Two lines below mark the span: the one containing "cp .env.example .env" and the one containing "php artisan serve". Set down both, plus every line between, exactly as they stand, and nothing else.

Data items:
>>>

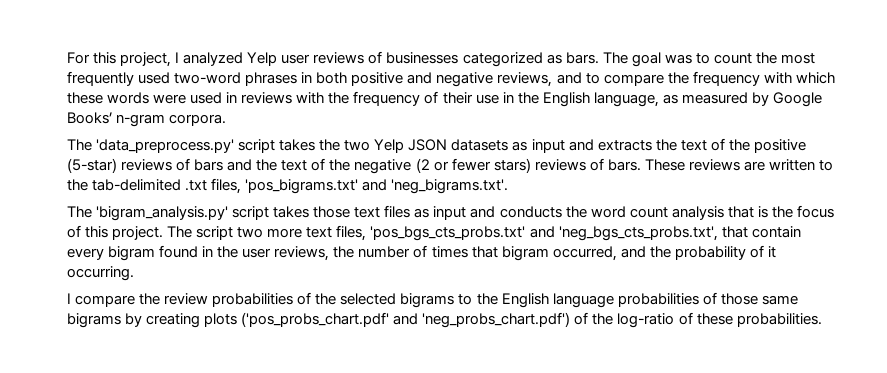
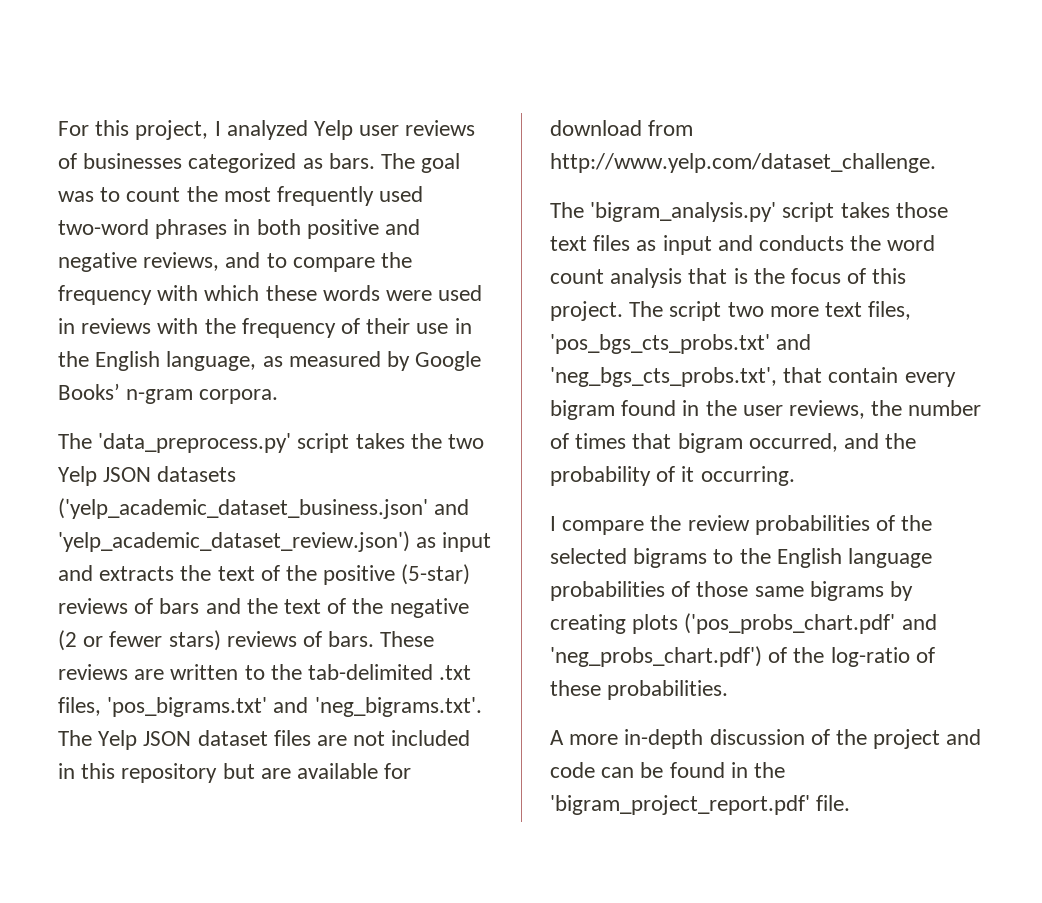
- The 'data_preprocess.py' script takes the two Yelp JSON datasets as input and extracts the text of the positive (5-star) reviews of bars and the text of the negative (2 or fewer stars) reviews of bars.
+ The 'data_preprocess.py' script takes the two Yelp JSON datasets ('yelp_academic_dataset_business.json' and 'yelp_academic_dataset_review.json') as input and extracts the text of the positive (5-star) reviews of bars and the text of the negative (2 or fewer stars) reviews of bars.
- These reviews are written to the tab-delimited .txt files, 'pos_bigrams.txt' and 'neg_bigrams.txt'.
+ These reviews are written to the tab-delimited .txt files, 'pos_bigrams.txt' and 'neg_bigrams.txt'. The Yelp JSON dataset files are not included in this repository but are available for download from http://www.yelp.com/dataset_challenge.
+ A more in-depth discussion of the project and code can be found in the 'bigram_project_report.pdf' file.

<<<
>>>

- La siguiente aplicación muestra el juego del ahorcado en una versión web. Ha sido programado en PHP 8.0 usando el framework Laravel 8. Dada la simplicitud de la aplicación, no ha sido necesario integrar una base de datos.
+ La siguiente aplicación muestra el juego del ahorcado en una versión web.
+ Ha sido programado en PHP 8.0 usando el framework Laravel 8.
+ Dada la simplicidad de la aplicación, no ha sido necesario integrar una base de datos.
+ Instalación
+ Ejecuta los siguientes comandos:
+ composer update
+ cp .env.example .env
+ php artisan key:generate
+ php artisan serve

<<<

_Solved exercise_.
+ cp .env.example .env
+ php artisan key:generate
+ php artisan serve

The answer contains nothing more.